La Terre a été colonisée par une espèce exogène d’une grande intelligence et d’une résistance inouïe qui, après avoir observé l’humanité, l’a domestiquée, réduite à un état inférieur, la scindant en trois catégories : les humains de compagnie, les travailleurs corvéables à merci et ceux qui servent d’alimentation. Défaite des maîtres et possesseurs de Vincent Message n’est pas un roman comme les autres. La fiction y ordonne la pensée…
Vincent Message, Défaite des maîtres et possesseurs. Seuil, 304 p., 18 €.
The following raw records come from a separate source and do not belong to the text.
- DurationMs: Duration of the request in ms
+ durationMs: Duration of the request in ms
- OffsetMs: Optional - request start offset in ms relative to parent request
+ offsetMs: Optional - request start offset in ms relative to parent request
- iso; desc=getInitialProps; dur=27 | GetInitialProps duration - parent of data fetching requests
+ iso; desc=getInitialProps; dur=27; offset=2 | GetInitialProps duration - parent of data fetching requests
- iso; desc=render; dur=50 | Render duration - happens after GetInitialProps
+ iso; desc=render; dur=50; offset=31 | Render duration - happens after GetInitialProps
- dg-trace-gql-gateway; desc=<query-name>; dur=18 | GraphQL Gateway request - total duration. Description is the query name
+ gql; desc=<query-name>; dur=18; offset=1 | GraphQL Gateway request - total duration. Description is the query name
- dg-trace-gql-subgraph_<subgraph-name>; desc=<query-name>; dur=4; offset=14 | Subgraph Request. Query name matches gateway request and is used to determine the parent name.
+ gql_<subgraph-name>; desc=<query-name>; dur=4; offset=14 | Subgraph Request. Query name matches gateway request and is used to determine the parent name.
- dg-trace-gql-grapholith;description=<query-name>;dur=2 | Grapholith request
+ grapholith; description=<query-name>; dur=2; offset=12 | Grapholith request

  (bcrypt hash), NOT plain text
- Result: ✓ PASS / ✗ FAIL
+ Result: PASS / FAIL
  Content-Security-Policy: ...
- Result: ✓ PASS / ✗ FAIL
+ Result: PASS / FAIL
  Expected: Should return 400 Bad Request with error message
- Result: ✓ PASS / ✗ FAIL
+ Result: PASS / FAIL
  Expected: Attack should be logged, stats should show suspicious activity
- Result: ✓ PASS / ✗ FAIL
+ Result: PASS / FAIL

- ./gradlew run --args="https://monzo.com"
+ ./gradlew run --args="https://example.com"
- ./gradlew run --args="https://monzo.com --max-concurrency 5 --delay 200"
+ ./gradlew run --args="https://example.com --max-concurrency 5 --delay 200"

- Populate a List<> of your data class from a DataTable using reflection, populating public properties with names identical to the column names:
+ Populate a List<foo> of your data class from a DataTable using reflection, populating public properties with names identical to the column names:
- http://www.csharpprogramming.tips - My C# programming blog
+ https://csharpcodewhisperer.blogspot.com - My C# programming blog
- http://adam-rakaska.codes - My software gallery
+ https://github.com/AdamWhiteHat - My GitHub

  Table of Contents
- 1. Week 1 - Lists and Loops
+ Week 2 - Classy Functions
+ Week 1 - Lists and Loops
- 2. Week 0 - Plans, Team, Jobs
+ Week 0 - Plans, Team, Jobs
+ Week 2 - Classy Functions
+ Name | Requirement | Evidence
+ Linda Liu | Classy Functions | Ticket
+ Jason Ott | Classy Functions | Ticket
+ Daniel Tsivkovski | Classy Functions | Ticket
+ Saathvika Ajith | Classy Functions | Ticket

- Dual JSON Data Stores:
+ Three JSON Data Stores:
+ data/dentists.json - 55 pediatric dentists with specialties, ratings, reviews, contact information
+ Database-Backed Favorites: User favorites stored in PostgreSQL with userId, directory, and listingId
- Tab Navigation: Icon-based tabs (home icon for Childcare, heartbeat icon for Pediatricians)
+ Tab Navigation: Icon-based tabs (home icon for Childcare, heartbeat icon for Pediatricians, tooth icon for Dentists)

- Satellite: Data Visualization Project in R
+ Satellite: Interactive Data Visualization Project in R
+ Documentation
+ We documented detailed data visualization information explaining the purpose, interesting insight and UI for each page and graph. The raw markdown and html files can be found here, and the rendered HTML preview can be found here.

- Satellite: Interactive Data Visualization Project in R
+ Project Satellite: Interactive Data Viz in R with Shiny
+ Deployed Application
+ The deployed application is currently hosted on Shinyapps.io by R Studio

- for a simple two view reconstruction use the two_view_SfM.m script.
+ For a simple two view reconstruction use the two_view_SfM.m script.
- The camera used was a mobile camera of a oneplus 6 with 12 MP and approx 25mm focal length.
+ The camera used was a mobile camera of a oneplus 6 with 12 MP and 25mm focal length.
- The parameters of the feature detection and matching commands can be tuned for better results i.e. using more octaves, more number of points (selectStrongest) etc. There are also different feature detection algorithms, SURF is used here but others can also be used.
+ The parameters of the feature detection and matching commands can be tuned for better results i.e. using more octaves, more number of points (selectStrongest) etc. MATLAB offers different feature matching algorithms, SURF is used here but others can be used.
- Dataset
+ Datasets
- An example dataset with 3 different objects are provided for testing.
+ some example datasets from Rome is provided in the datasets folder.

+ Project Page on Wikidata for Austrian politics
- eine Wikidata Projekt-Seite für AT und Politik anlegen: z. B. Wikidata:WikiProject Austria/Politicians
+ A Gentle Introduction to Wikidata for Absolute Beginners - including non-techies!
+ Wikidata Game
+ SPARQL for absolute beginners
Vincent Message invente une forme de fiction qui ne s’élabore ni à partir d’une simple trame narrative, ni d’une pensée univoque et abstraite. C’est le jeu qui s’exerce entre leurs deux forces qui produit un texte d’une nouveauté réjouissante. Malgré la difficulté qu’il y a d’ordinaire à tenir ces deux bouts, à penser juste, à organiser une matière réflexive complexe et des formes littéraires qui se déploient harmonieusement, l’écrivain parvient à inventer un roman qui contourne l’habituelle sujétion de l’un à l’autre pour les mettre sur un plan d’égalité. Leur équivalence rend possible un livre qui ne ressemble à rien de ce qu’on lit dans la fiction française contemporaine. Il semble comme à cheval sur plusieurs genres, ouvert à l’extrême en même temps que d’une aridité qui peut désarçonner. Entièrement conçu à l’aune d’un renversement épistémologique, le lecteur doit en admettre les règles, se débrouiller du malaise qu’il provoque. Les discours qui s’y développent viennent ainsi s’incorporer à lui et, irrémédiablement, le décentrent.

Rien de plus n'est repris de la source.